_Task directions_: Search through the entries for the word "statistics" and copy every line that has it.
*** Records provided
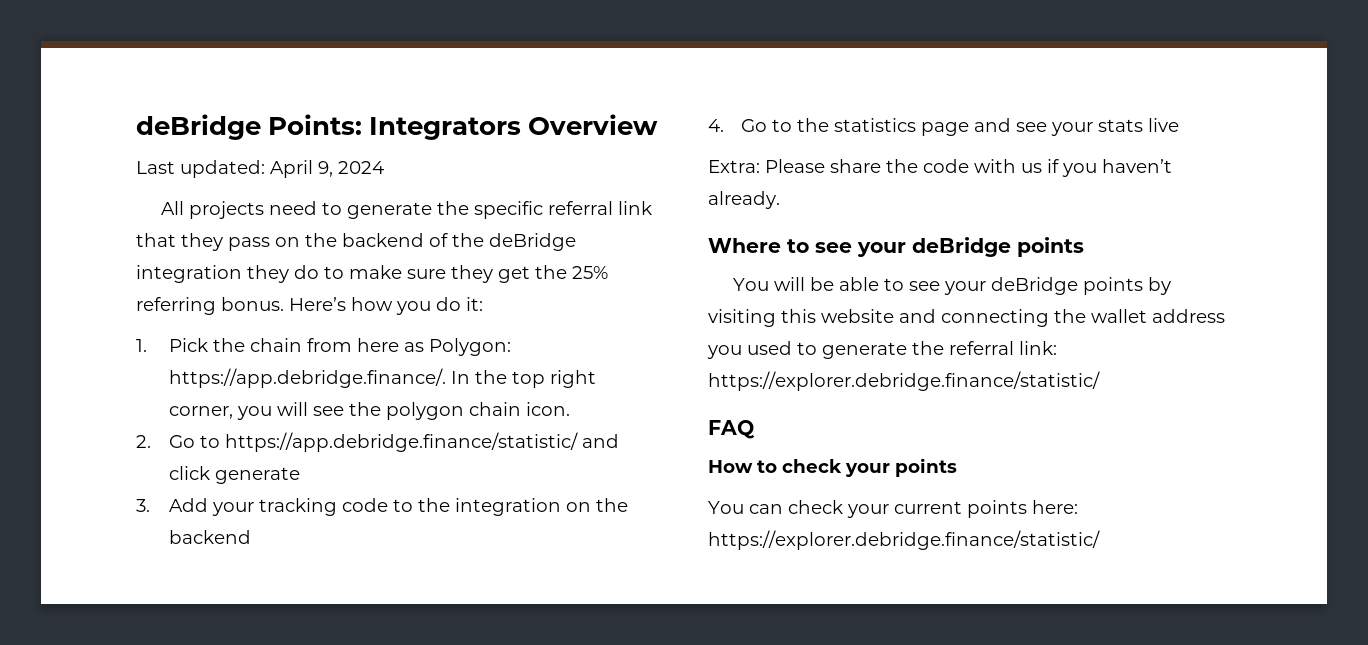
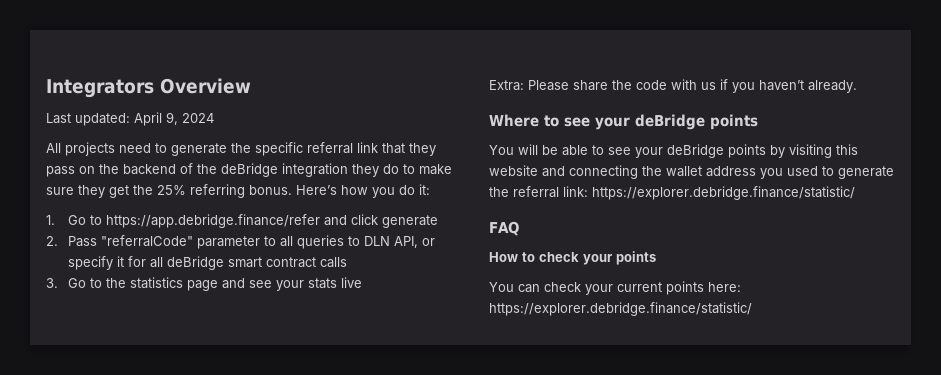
- deBridge Points: Integrators Overview
+ Integrators Overview
- 1. Pick the chain from here as Polygon: https://app.debridge.finance/. In the top right corner, you will see the polygon chain icon.
- 2. Go to https://app.debridge.finance/statistic/ and click generate
+ 1. Go to https://app.debridge.finance/refer and click generate
- 3. Add your tracking code to the integration on the backend
- 4. Go to the statistics page and see your stats live
+ 2. Pass "referralCode" parameter to all queries to DLN API, or specify it for all deBridge smart contract calls
+ 3. Go to the statistics page and see your stats live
******
_Task output_:
- 4. Go to the statistics page and see your stats live
+ 3. Go to the statistics page and see your stats live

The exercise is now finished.